(Detected change data)
..............................

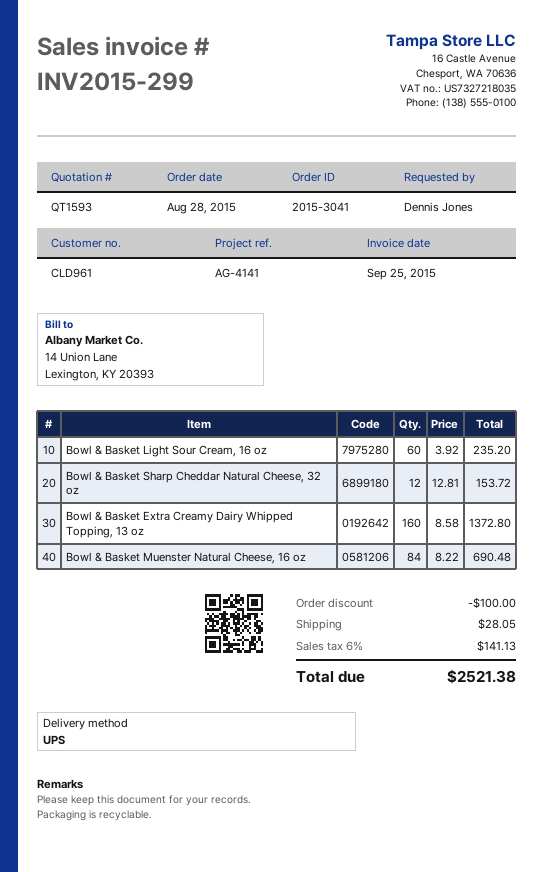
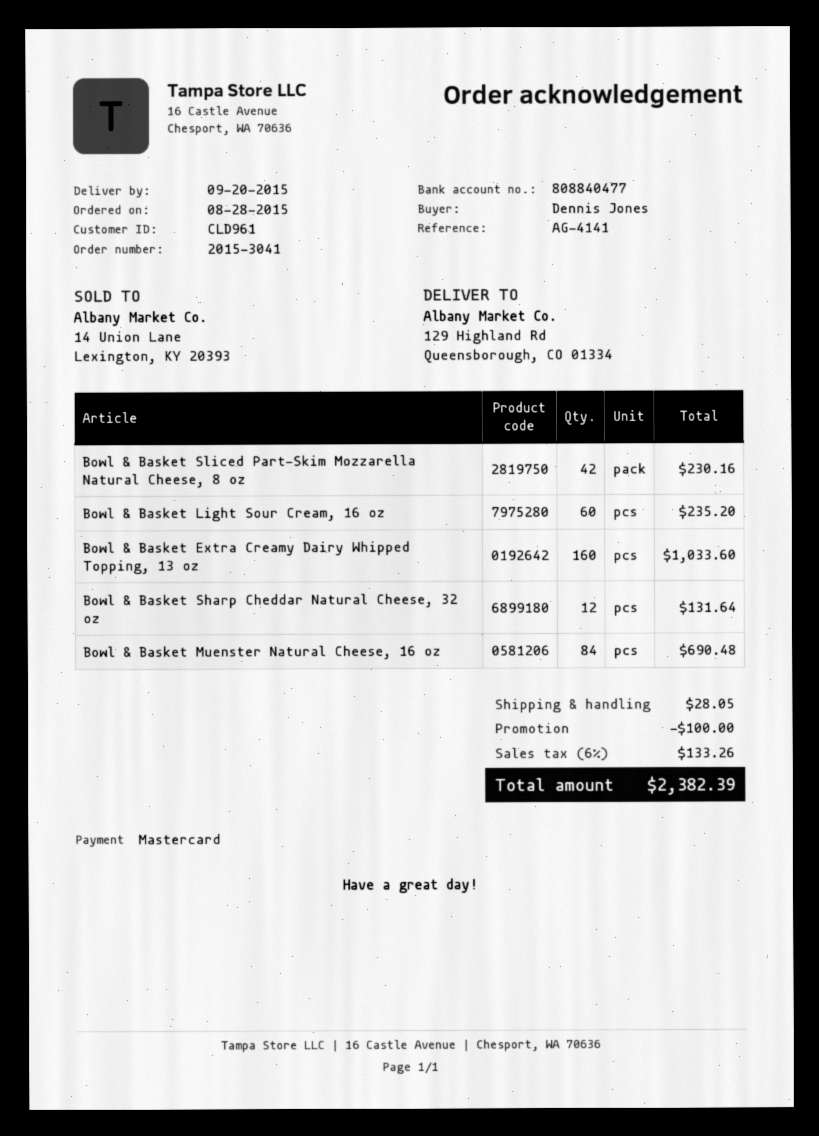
Bowl & Basket Sharp Cheddar Natural Cheese, 32 oz: 12 for 153.72 -> 12 for 131.64
Bowl & Basket Extra Creamy Dairy Whipped Topping, 13 oz: 160 for 1372.80 -> 160 for 1033.60
Bowl & Basket Sliced Part-Skim Mozzarella Natural Cheese, 8 oz: none -> 42 for 230.16
tax: 6% = 141.13 -> 6% = 133.26
total: 2521.38 -> 2382.39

..............................

§ Exercise
Leave the pictures out and return each entry exactly.

§ Answer section
Bowl & Basket Sharp Cheddar Natural Cheese, 32 oz: 12 for 153.72 -> 12 for 131.64
Bowl & Basket Extra Creamy Dairy Whipped Topping, 13 oz: 160 for 1372.80 -> 160 for 1033.60
Bowl & Basket Sliced Part-Skim Mozzarella Natural Cheese, 8 oz: none -> 42 for 230.16
tax: 6% = 141.13 -> 6% = 133.26
total: 2521.38 -> 2382.39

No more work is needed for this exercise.